Can anyone explain what they do and/or recommend some easy books or past threads about this?   I started to look at the early retirement forums to research but got so depressed that everyone there is rich, has millions, and retires decades early.   I need advice for poor barely will squeak by type retirement planning.


----------



## bowmore (Jan 18, 2021)

I would suggest you post this question on the website early-retirement.org. There are a great number of very savvy people who can give you intelligent answers to your question.
I retired at 70, and do not have "millions", but still find a lot of help there.
There are so many variables that you would have to explain to get some good advice.
1. How old are you
2. How much will you get from SS, and when to take it
3. Do you have a pension
4 What are your yearly expenses
5. What kinds of investments do you have and what is in the inherited IRA


----------



## Pecos (Jan 18, 2021)

We put about 90% of our IRA holdings into large balanced funds (Fidelity Balanced and Vanguard Star), then I set up regular monthly withdrawals so that the total will meet our RMD. We don't bother trying figure out which individual stocks or sectors should be sold first. We leave that up to the professionals. Taking out monthly payments (Dollar cost averaging) is generally regarded as a safer option than trying to time the market.

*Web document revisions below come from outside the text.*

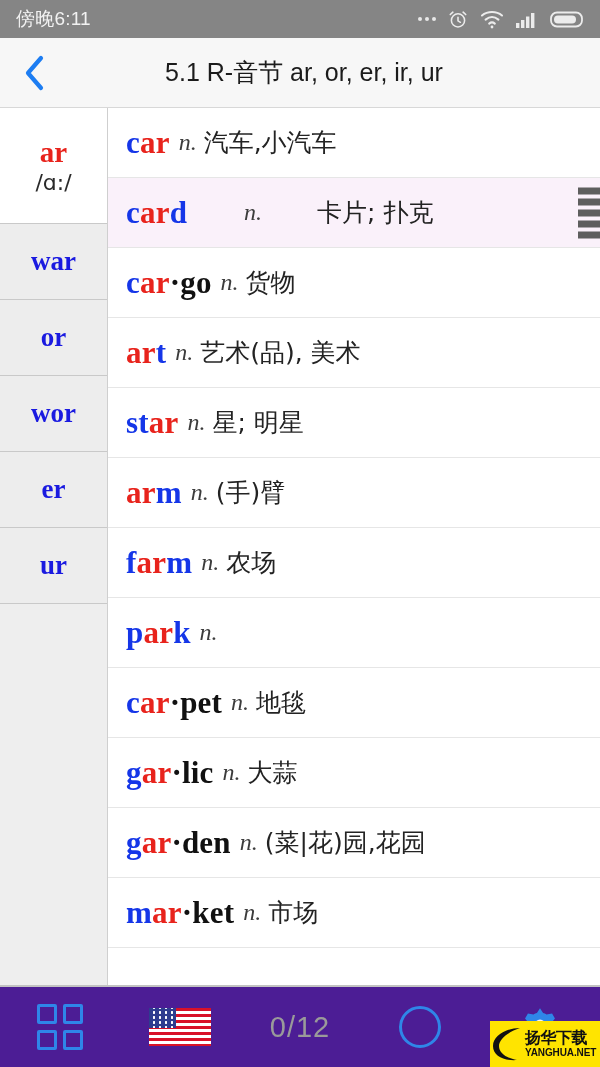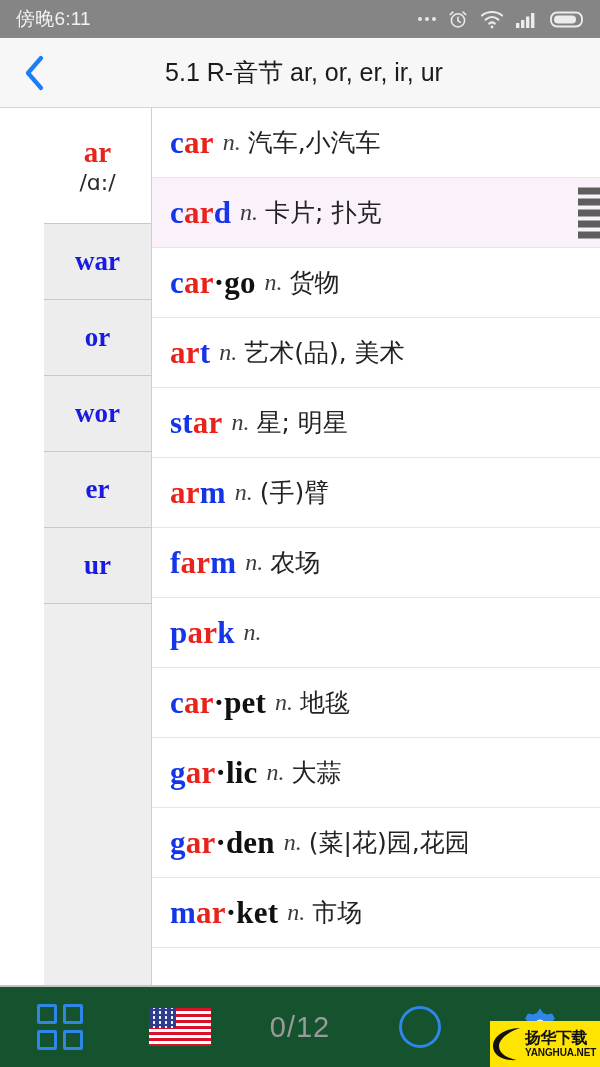"ar" .body { padding-left: 44px -> none }
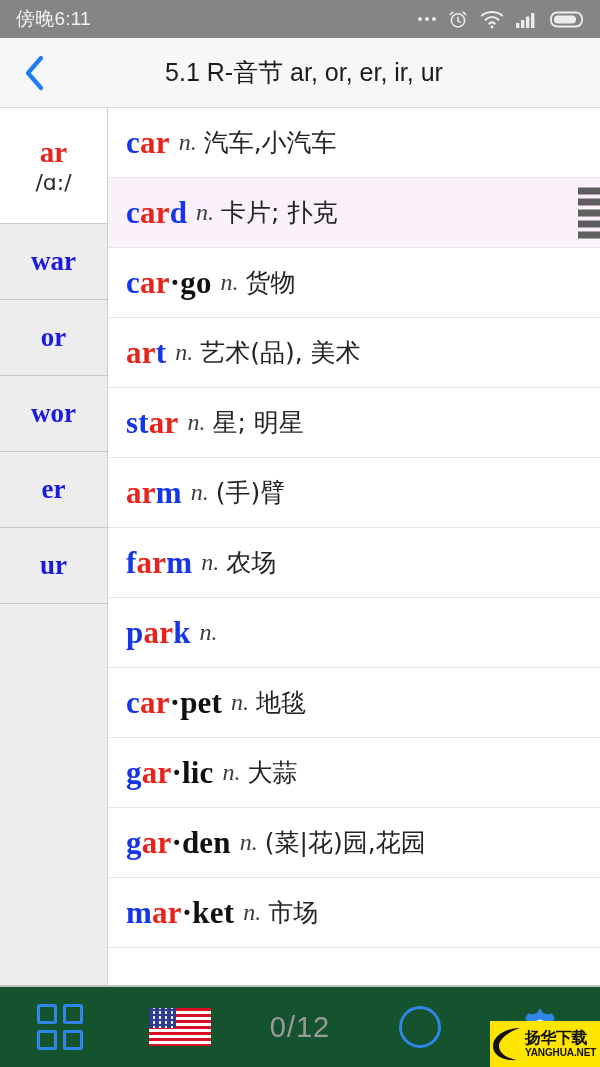"card" .row.selected { gap: none -> 48px }
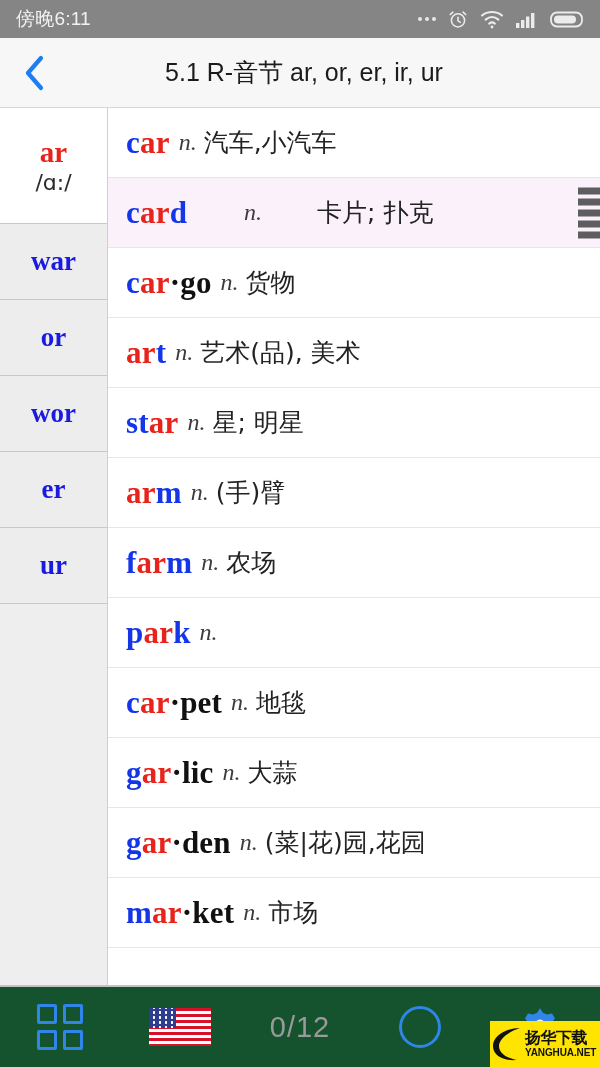"0/12" .bottombar { background: #14532d -> #4c1d95 }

Our IRA's have continued to grow despite our withdrawals, but when I checked our 2021 RMD at both Vanguard and Fidelity I find that the percentage that I (at 78) must withdraw is growing fairly rapidly.


----------



## tbeltrans (Jan 18, 2021)

I would not look to a forum for financial or medical advice.  I mention both of these because they are too important, and bad advice too potentially devastating, to trust people you don't REALLY know for this information.  Unfortunately, on a forum, anybody can be whatever or whoever they want with the anonymity of sitting safely somewhere behind a keyboard, even if we want to feel that we truly know them.  People will post sounding like real experts, but you have no means of checking this.  Instead, I would ask people you know and trust for recommendations as to whom, and what resources, to trust.  Also, everybody's financial situation is different, so what worked for one person, may not at all be suitable for another.

Tony


----------



## garyt1957 (Jan 26, 2021)

If you're with Fidelity you can set up a free meeting with a rep who will help you answer many of these questions, assuming you have a Fidelity office near you.


----------



## Chet (Jan 26, 2021)

You should start with knowing how much you need per week to lead your current lifestyle. That's what I did. All my expenditures were by cash, credit card, or check. Once a week I put $100 in my wallet. At the end of the week I wrote down what I had spent. I did the same with checking and credit. After years of doing that I knew what I needed and planned from there.


----------



## J.B Books (Jan 26, 2021)

I agree with Tony.

I give financial advice everyday. That's what I do.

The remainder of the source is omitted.